Students and faculty exercise their right to read

On Sept. 27, WCC library and the language arts department hosted the third-ever Banned Books Read-Out in the library breezeway.

The event was part of Banned Books Week, an annual national celebration of the freedom to read. The week was dedicated to raising awareness of the dangers of censorship and the importance of open access to information and freedom of expression.

WCC English instructor Jenny Webster, along with librarian Mariko Kershaw, emceed the event, evoking smiles and laughter from the audience with their bubbly personalities and noticeable passion for literary freedom. Students and faculty read passages from their favorite banned or challenged books.

“Events like the Banned Books Read-Out don’t just celebrate our right to read and enjoy free speech on a college campus; events like this remind us that our rights as citizens are not a given,” Webster said.  “Events like this remind us that what we claim as inherent human rights must be fought for every day or else they will be taken from us.”

Censorship has existed throughout history. In 399 B.C, Socrates was charged with corrupting the minds of youth with his writing and spoken ideas. Until around 1450, book burnings effectively halted the spread of literature deemed unacceptable. However, with the invention of the printing press and the ability to print and reprint copies of a work came the emergence of the book ban.

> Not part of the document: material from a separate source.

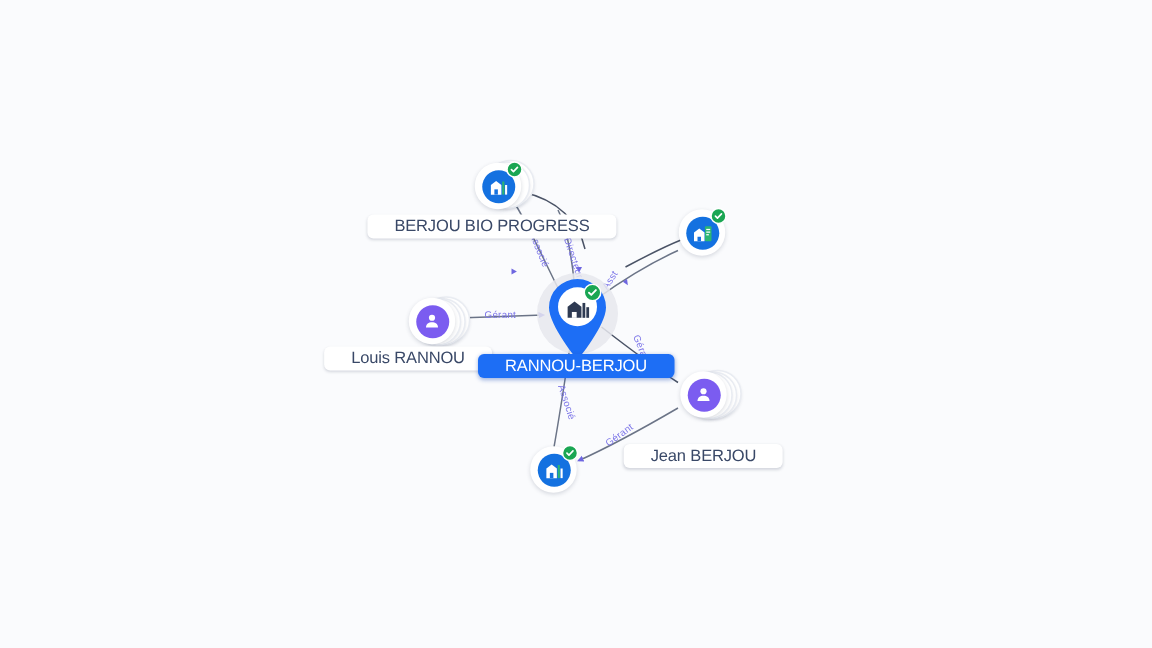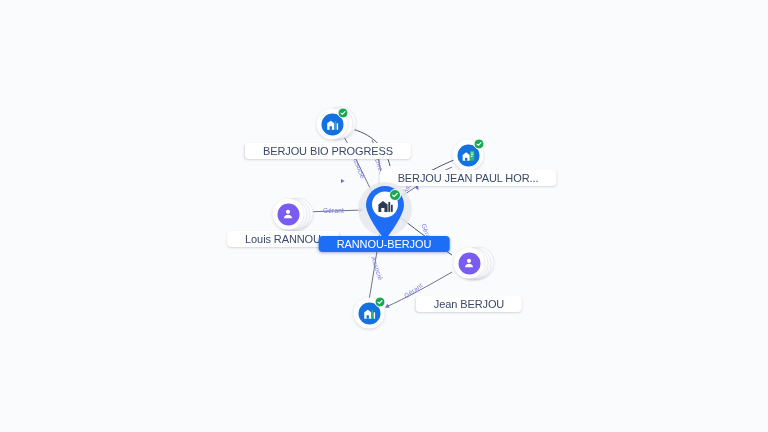"BERJOU JEAN PAUL HOR..." div.node-label { html: <div>BERJOU JEAN PAUL HOR...</div> -> none }
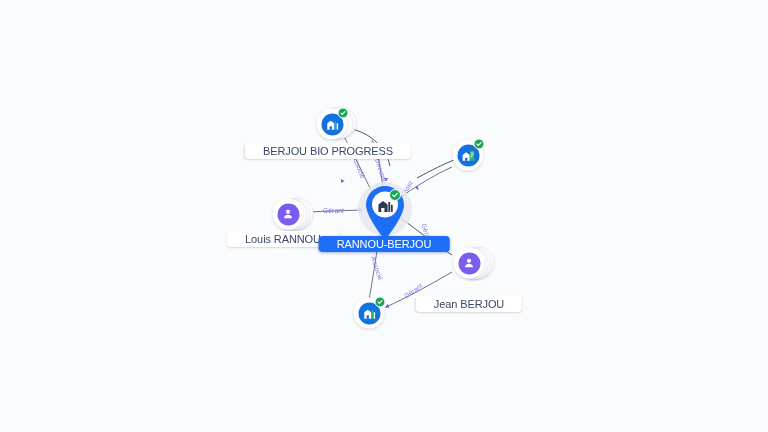"Louis RANNOU" div.node-label { left: 283px -> 272px }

One of the most challenged books in history is Mark Twain’s 1884 classic The Adventures of Huckleberry Finn, which was first banned in 1885. Today, it is still frequently banned due to its excessive use of the word “nigger,” which challengers allege is “racially insensitive,” “oppressive,” and “perpetuates racism.” Other frequently banned classics include To Kill a Mockingbird by Harper Lee, Fahrenheit 451 by Ray Bradbury and The Great Gatsby by F. Scott Fitzgerald.

In 1982, the landmark case of Island Trees School District v. Pico found that school officials could not remove library material simply because those officials disagreed with the ideas behind the material in question. The U.S. Supreme Court ruled that a book must be “pervasively vulgar” to constitute adequate ground for banning.

Nevertheless, in 1988, the Supreme Court ruled in Hazelwood School District v. Kuhlmeier that school officials could censor student journalists, stating that the school newspaper was not a form of public expression. The decision also granted school officials more leeway in censoring classroom curriculum.

During the Banned Books Read-Out, WCC student Kala’e Lopes read an excerpt from the heavily challenged book The Lovely Bones by Alice Sebold. The passage depicts the protagonist, Susie Salmon, being forced into sexual intercourse by her kidnapper. The description of rape could arguably be defined as “involving patently offensive sexual conduct,” which is why the book has been banned in many schools across the country. But Lopes felt it was an important aspect of the story.

“In my opinion, without that real and traumatic experience that Susie went through, it makes Susie’s character lose that depth to her,”  Lopes said. “Her thoughts in that moment, the shock she was in, it’s all very important to her character development.”

Kala’e Lopes poses for her mugshot during the Banned Books Read-Out – Eliana Christianson

Much like the uncomfortable scene in The Lovely Bones was meant to portray the real details of a young victim of assault, The Great Gatsby was written to summarize American culture in the 1920s and included harsh language, violence, death, adultery and hopelessness. Likewise, language using vernacular of the time in Huckleberry Finn was intended to reveal the plight of the slave.

Webster emphasized the necessity of examining challenged literature.

“Schools should be this place where we invite young people to openly communicate, to consider issues of equality and to practice viewing others not as abstractions but as we hope to be seen ourselves,” she said. “Young people need to think about these issues and find a way to talk about them reasonably and find solutions to the problems.”

A different form of book censorship is the attempt to edit or “clean up” specific parts of a work’s content. For instance, in the original 1964 version of the popular children’s book Charlie and the Chocolate Factory by Roald Dahl, the Oompa-Loompas, as they are known today, were actually a “tribe of 3,000 African Pygmies” from “the very    deepest and darkest part of the African jungle where no white man had been before.”

Then in 1973, Dahl’s publisher revised a new edition of the book with altered illustrations, turning the African pygmies into white-skinned Oompa-Loompas. Although the original story states Willy Wonka’s workers are human beings imported from another country, the whitened

Oompa-Loompas remove the original book’s implication that a person of European descent had enslaved people of African descent and that the latter group had gladly accepted their new role as his slaves.

Lopes gave her insight on the need to evaluate different ideas to foster personal growth.

“I feel we can better our critical thinking skills by getting to know more about the things that we don’t want to know about or that makes us uncomfortable,” she said. “You can’t judge something without knowing it’s side of the story.”